___ Records provided

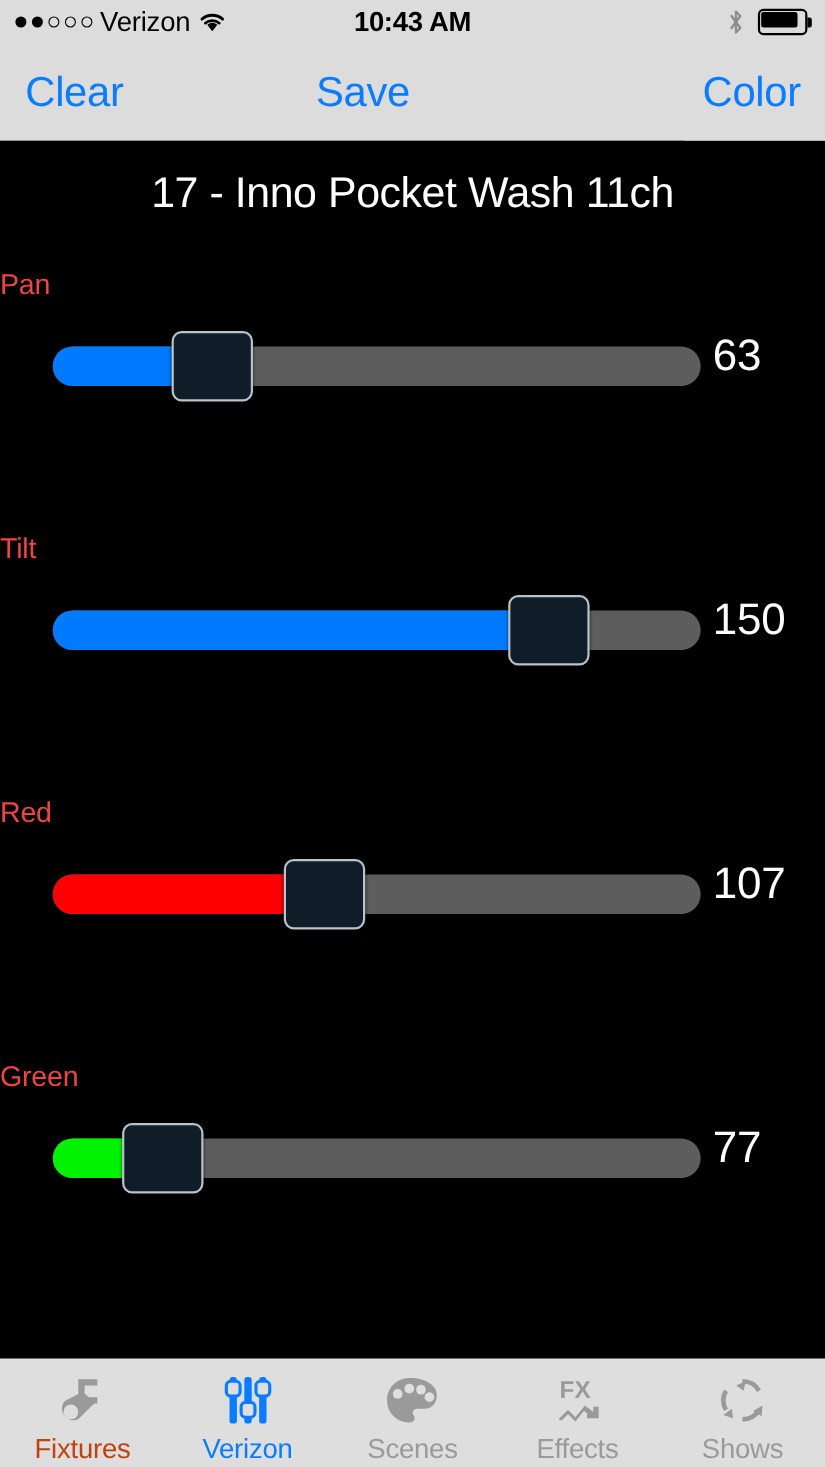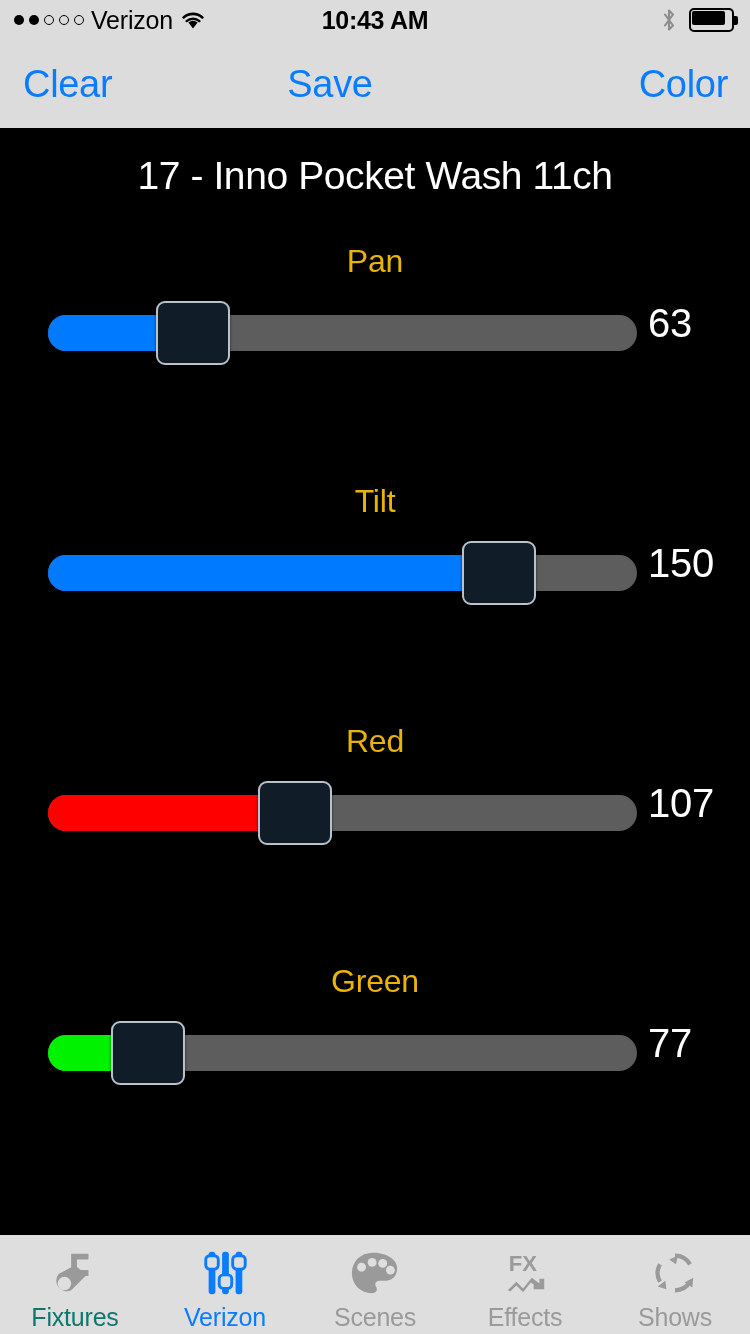--- a/index.html
+++ b/index.html
@@ -64,8 +64,8 @@
   .slider-list { position:absolute; top:115px; left:0; width:750px; }
   .slider-row { position:relative; height:240px; }
   .ch-label {
-    position:absolute; top:0; left:0; width:750px; text-align:center;
-    font-size:32px; color:#eab308; letter-spacing:-0.2px;
+    position:absolute; top:0; left:0; width:750px; text-align:left;
+    font-size:26px; color:#ef4444; letter-spacing:-0.2px;
   }
   .slider-wrap {
     position:absolute; top:72px; left:48px; width:589px; height:36px;

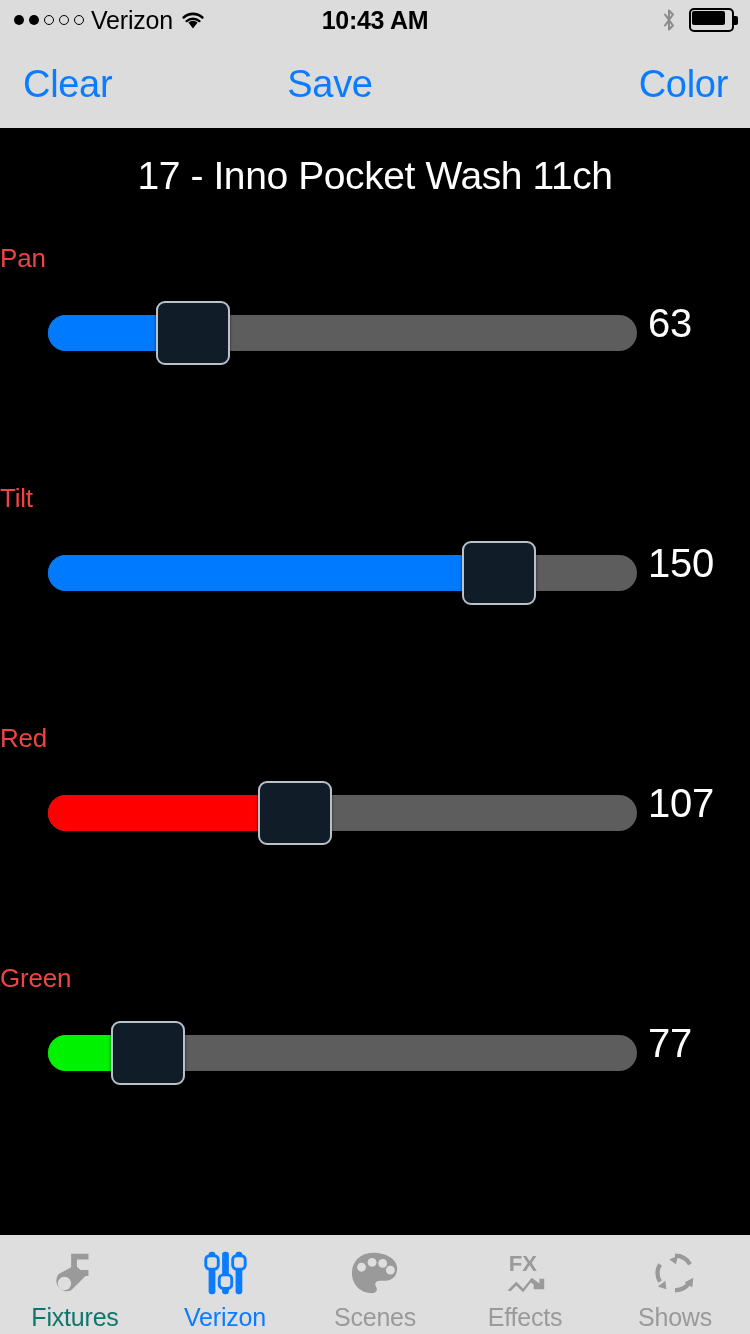--- a/index.html
+++ b/index.html
@@ -208,7 +208,7 @@
             </g>
           </svg>
         </div>
-        <div class="tab-label" style="color: #0f766e;">Fixtures</div>
+        <div class="tab-label" style="color: #c2410c;">Fixtures</div>
       </div>
       <div class="tab active">
         <div class="tab-icon">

______

Starting from the data above, filter for lines with "slider" and copy each one.

Solution to this exercise:
   .slider-list { position:absolute; top:115px; left:0; width:750px; }
   .slider-row { position:relative; height:240px; }
   .slider-wrap {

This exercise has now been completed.